Я объяснила Абалин, что никогда не говорила с доктором Огилви о Еве Кэннинг, изрядно ошеломив её этим признанием.
– Имп, как бы с ней ни обстояли дела на самом деле, тебе не кажется, что скрывать такие вещи от своего психиатра – это очень серьёзно? Разве ты не за это ей платишь?
– Я сомневаюсь, что она верит в призраков. И уж точно не в оборотней с русалками.
– Не всё ли равно, во что она верит? Ты понимаешь, что с её работой она успела наслушаться гораздо более странного дерьма?
Я сказала Абалин, что серьёзно в этом сомневаюсь.
– Слушай, что плохого она может тебе сделать? Разве ты что-то натворила? Судя по увиденному и твоим рассказам, мне кажется, если бы она собиралась тебе навредить, то давно бы уже это сделала.

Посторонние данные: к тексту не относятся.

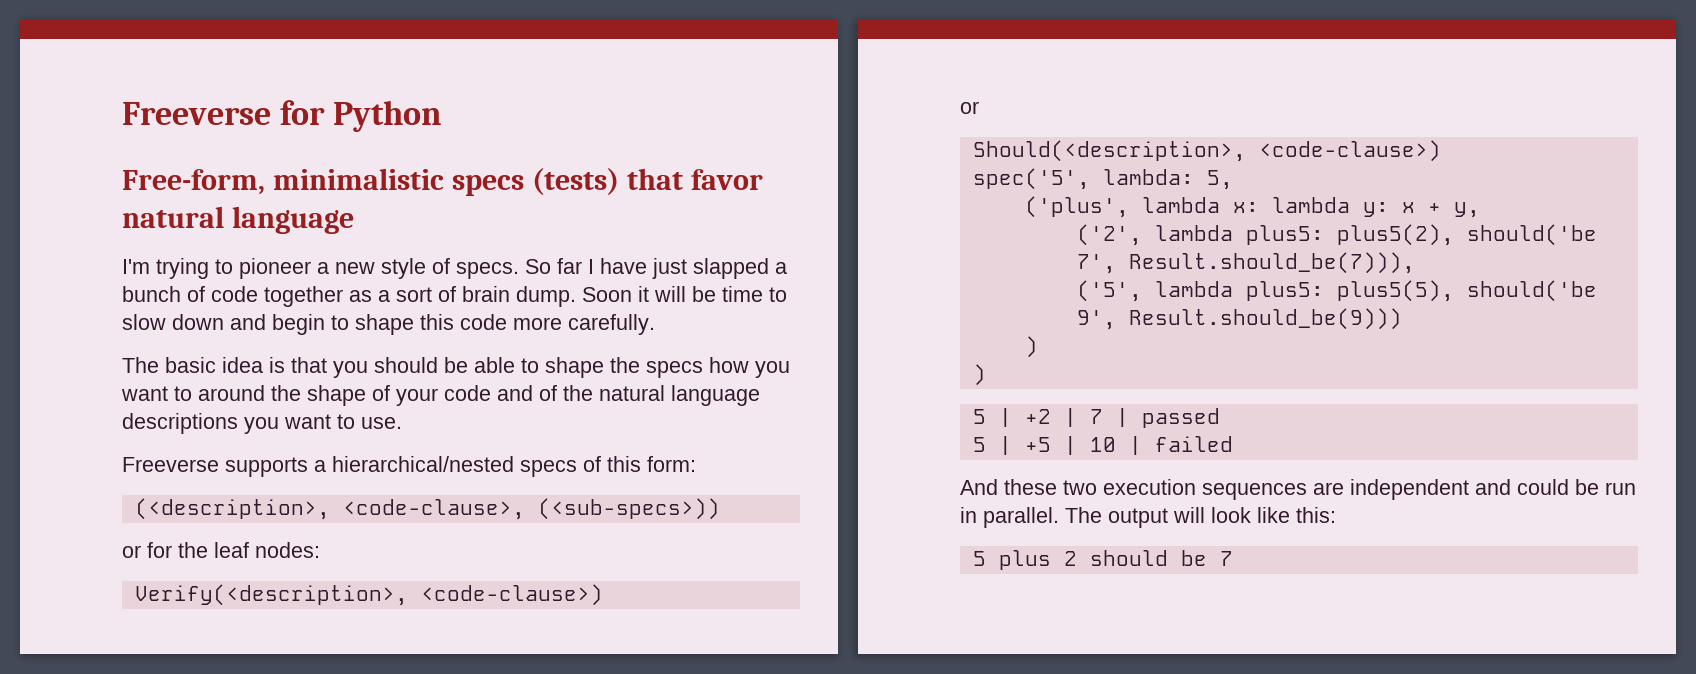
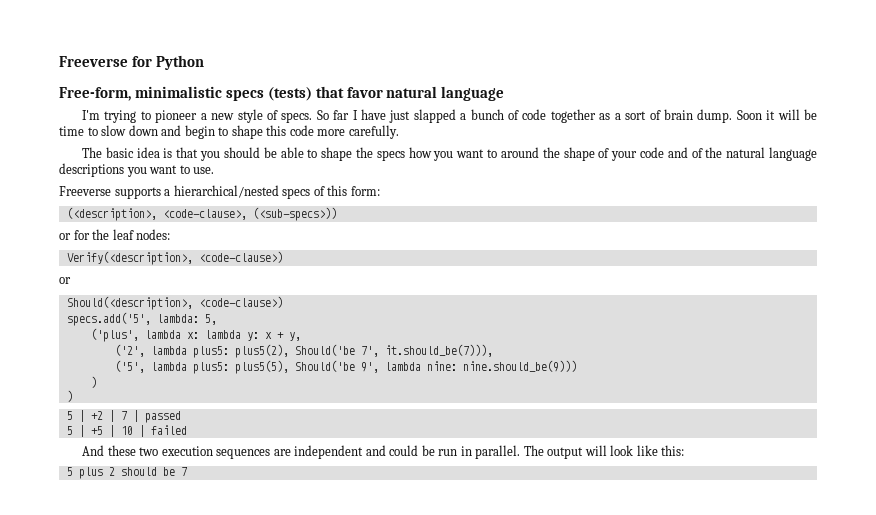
[972,168,1090,190] spec('5', -> [66,312,151,326] specs.add('5',
[1466,224,1597,246] [1076,252,1415,274] should('be 7', Result.should_be(7))), -> [294,344,493,357] Should('be 7', it.should_be(7))),
[1466,280,1597,302] [1076,308,1402,330] should('be 9', Result.should_be(9))) -> [294,360,577,373] Should('be 9', lambda nine: nine.should_be(9)))

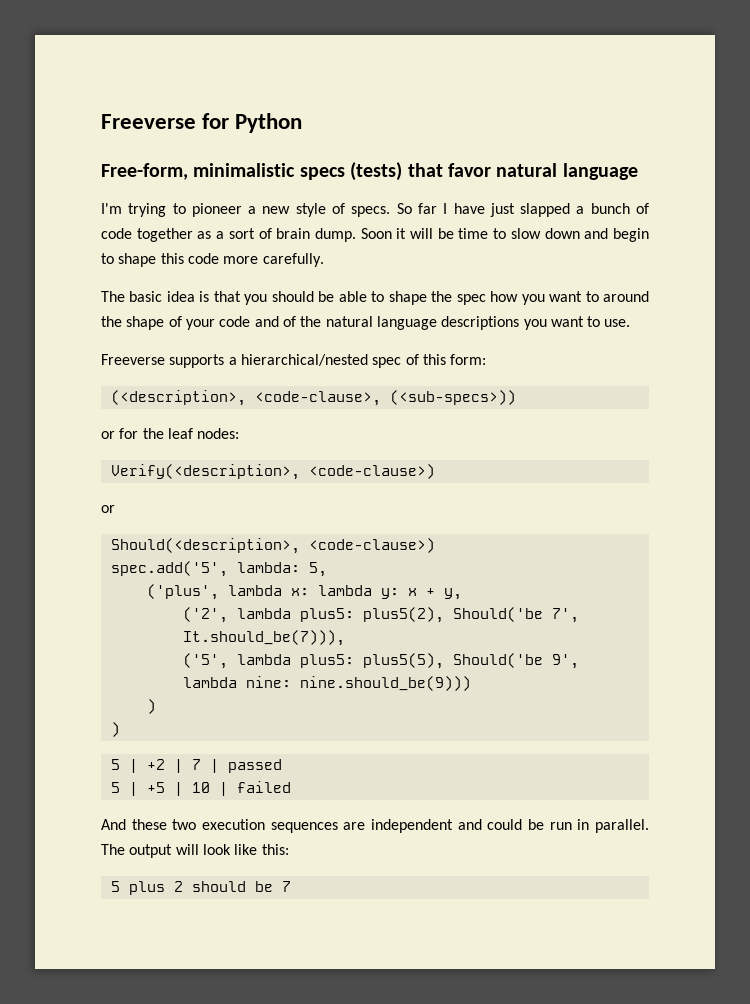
[376,150,405,161] specs -> [456,294,486,305] spec
[282,188,311,199] specs -> [372,357,402,368] spec
[66,312,151,326] specs.add('5', -> [110,561,228,577] spec.add('5',
[384,344,493,357] it.should_be(7))), -> [182,630,345,646] It.should_be(7))),

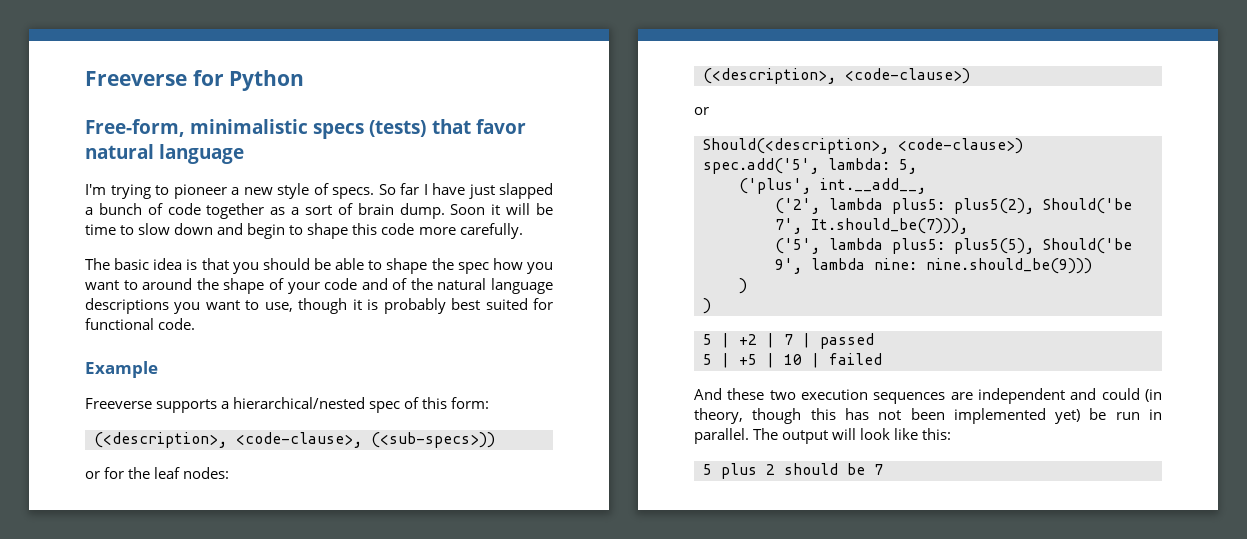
[604,319,631,327] use. -> [264,298,553,314] [85,318,196,330] [85,361,158,378] use, though it is probably best suited for functional code. // Example
[110,464,300,480] Verify(<description>, -> [703,68,836,84] (<description>,
[227,585,462,600] lambda x: lambda y: x + y, -> [820,178,926,194] int.__add__,
(523, 824) none -> [1145,389,1162,402] [694,408,1081,424] (in theory, though this has not been implemented yet)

Я хотела сказать ей, мол, хватит, пожалуйста, давай перестанем об этом говорить. Видимо, я разозлилась, либо просто хотела объяснить Абалин, что она не понимает – есть обычные чокнутые, а есть психи, которые верят в русалок, оборотней, единорогов, фей и прочую ерунду. Но я этого не сделала. Конечно, она заслужила право высказывать своё мнение. Я загремела бы в больницу или того хуже, если бы она вовремя меня не нашла. Если бы Абалин не озаботилась тем, чтобы прийти и проверить, что со мной происходит, а затем решила остаться рядом. И вообще, в глубине души я ощущала, что она, скорее всего, не ошибается насчёт доктора Огилви.
– Хорошо, – коротко ответила я.
– Хорошо что?
– Хорошо, я поговорю с ней. Я постараюсь подумать над идеей написать рассказ.
– И я буду рядом, если вдруг тебе понадоблюсь.
– Потому что тебе больше некуда идти.
– Господи, Имп. Нет, не потому, что мне некуда пойти.
– А что, разве не так?
Она ничего не ответила. На этом наш разговор закончился. Покачав головой, она вздохнула, потом взяла миску с хлопьями и коробку с хлопьями, встала и пошла на кухню. Я осталась сидеть на полу перед тусклым экраном телевизора, пытаясь представить, что буду говорить своему психиатру, если всё же решу к нему обратиться. Я ломала голову над тем, что надо будет, по мнению Абалин, ей рассказать, поскольку понимала, что дело не столько в Еве, сколько в том, чтобы подобрать нужные слова.
Остаток дня мы мало разговаривали. После наступления темноты позвонила тётя Элейн, а потом я засела за картину и работала, пока не вымоталась настолько, чтобы попытаться уснуть.
Я складирую противоречия поверх сокращений, строю себе карточный домик или пытаюсь соорудить беспорядочную кучу из бирюлек. Я сказала Абалин, что никогда не говорила со своим психиатром о Еве Кэннинг, но это неправда. Просто взгляните на страницы 115 и 166, где я написала: «Я скрыла от неё, что пытаюсь изложить эти события на бумаге, хотя мы уже несколько раз говорили о Еве Кэннинг, как об «июльской» Еве, так и о «ноябрьской», также как мы обсуждали Филиппа Джорджа Салтоншталля с его «Утопленницей» (картину и бытующие в народе истории) и «Русалочку». Говорили мы также об Альбере Перро, «Видении абсолютного разрушения» и «Красной Шапочке».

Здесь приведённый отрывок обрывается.